In each case, you’ll learn the type of data breached, the vulnerabilities or gaps that were exploited, and what organizations can do to remediate effectively and address potential root causes.
So without further ado, our breach of the month for November 2017 is… the recently discovered breach of user information at Imgur.
Our choice for November’s data breach of the month is a smaller scale, and less damaging incident than some of the others we’ve covered, but it has some characteristics that make it an interesting case study. The breach in question was 1.7 million email addresses and passwords belonging to users of Imgur, a popular photo-sharing website. Similarly to last month’s breach at Disqus, the Imgur breach was spotted years after the fact by Troy Hunt of Have I Been Pwned, who was sent stolen Imgur data and alerted the company.
Fortunately, no personally identifiable information (PII) was stolen.

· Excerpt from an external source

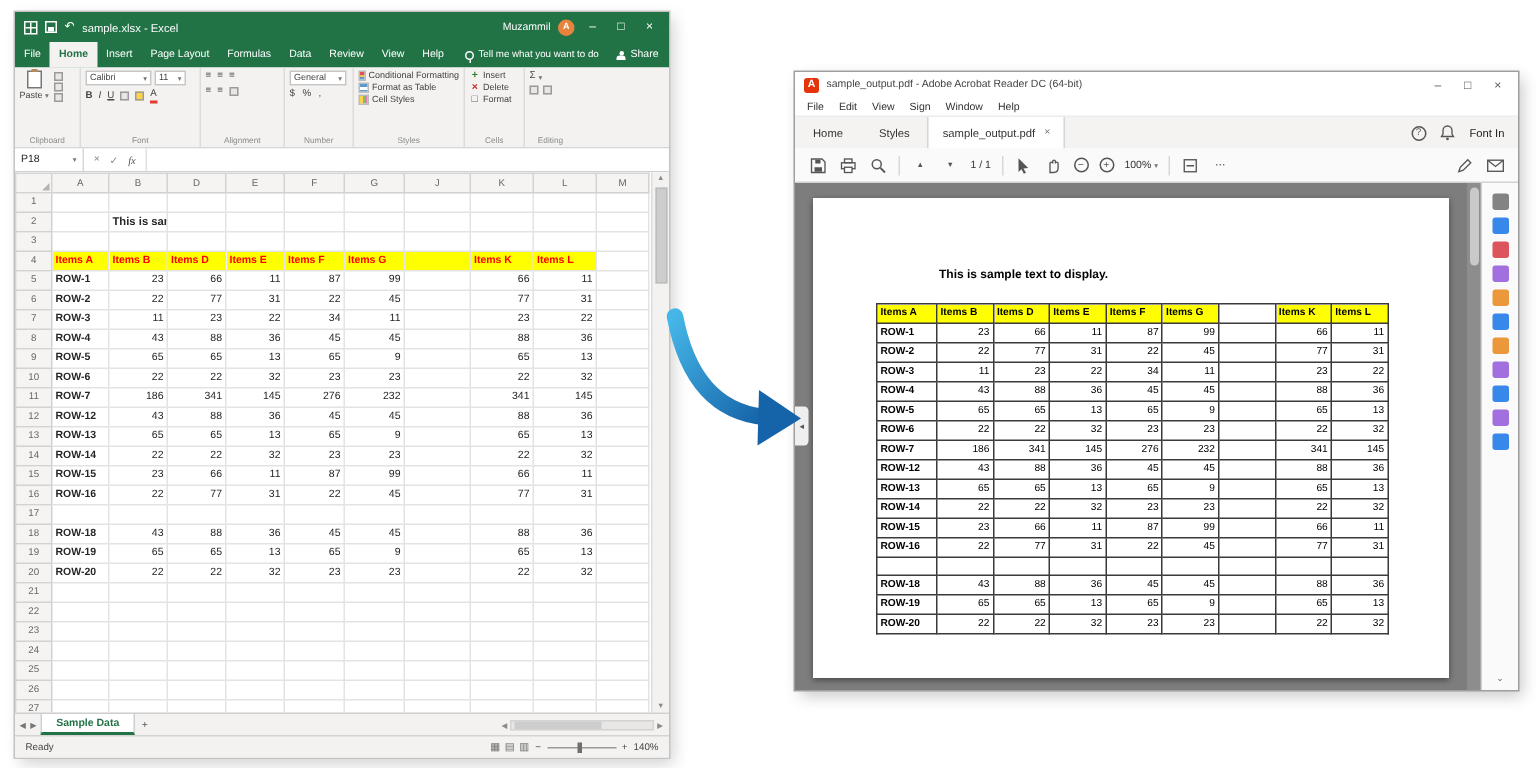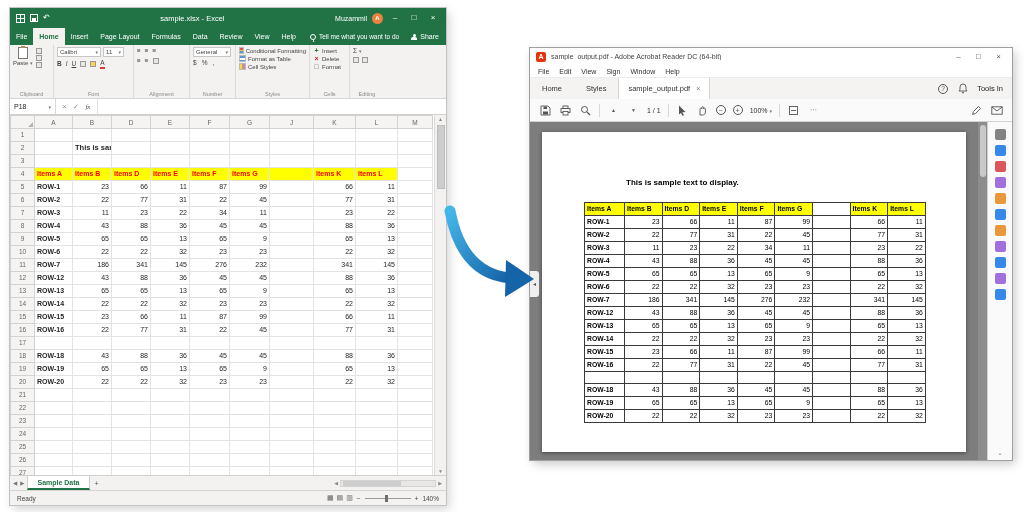"sample.xlsx - Excel" .xl-title { text-align: center -> left }
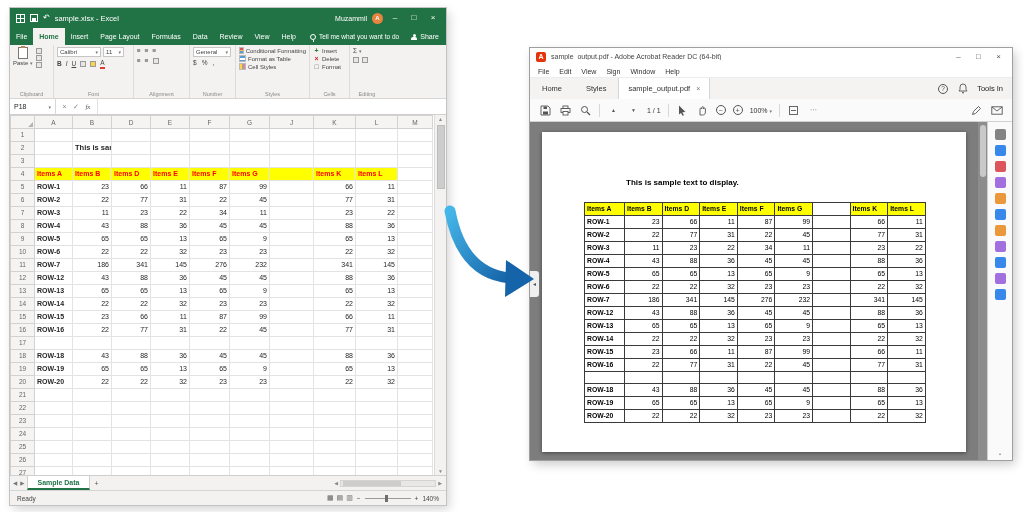"Tools In" span.ac-signin { text: Tools -> Font }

This is because Imgur does not require personal information from its users beyond an email address and password.
The method is suspected to have been a brute force attack against the SHA-256 algorithm that was being used at the time to encrypt passwords in the database.
The breach occurred in 2014, and Imgur updated their algorithm in 2016 to a stronger password scrambler called bcrypt. Companies who are still using SHA-256 should consider doing the same. Bcrypt is resistant to brute force attacks because it uses a technique called “key stretching”, which continually slows down the time it takes to test each possible key during a series of attempts.
The impact of the breach was also greatly reduced by the fact that Imgur was not storing the personally identifiable information (PII) of its customers. Storing PII makes you a target for hackers and opens you up to compliance risk, so it is worth considering what customer data you actually need to have.
As was also the case in the Disqus breach, Hunt praised Imgur for their quick response to the event. The breach was discovered on the morning of November 24th, over the Thanksgiving long weekend, but Imgur immediately mobilized personnel to assess the damage, issue a public disclosure, and begin resetting passwords. The response included immediate involvement from the CEO, COO, and VP of Engineering, and resulted in Imgur being ready to release a public statement that same afternoon. Having incident response and crisis communication plans in place will make it much easier for you to replicate this type of seamless response and negate any additional negative publicity.
Imgur also told ZDNet that they would be disclosing the breach to the California Attorney General, among other government bodies. Organizations often fail to account for compliance reporting when making incident response plans, and find themselves exacerbating their post-breach issues. When establishing your IR processes, make sure you have systems and processes in place to retain, locate, and deliver relevant information from across the organization.
While this breach may have been relatively minor, we think it is worth paying attention to because of the important data breach concepts that it relates to, such as the possibility of breaches going unnoticed for years, the importance of maintaining and upgrading security practices, the reputational benefits of rapid response, and the need to consider compliance implications.
We’ll see you back here next month for a new Breach of the Month.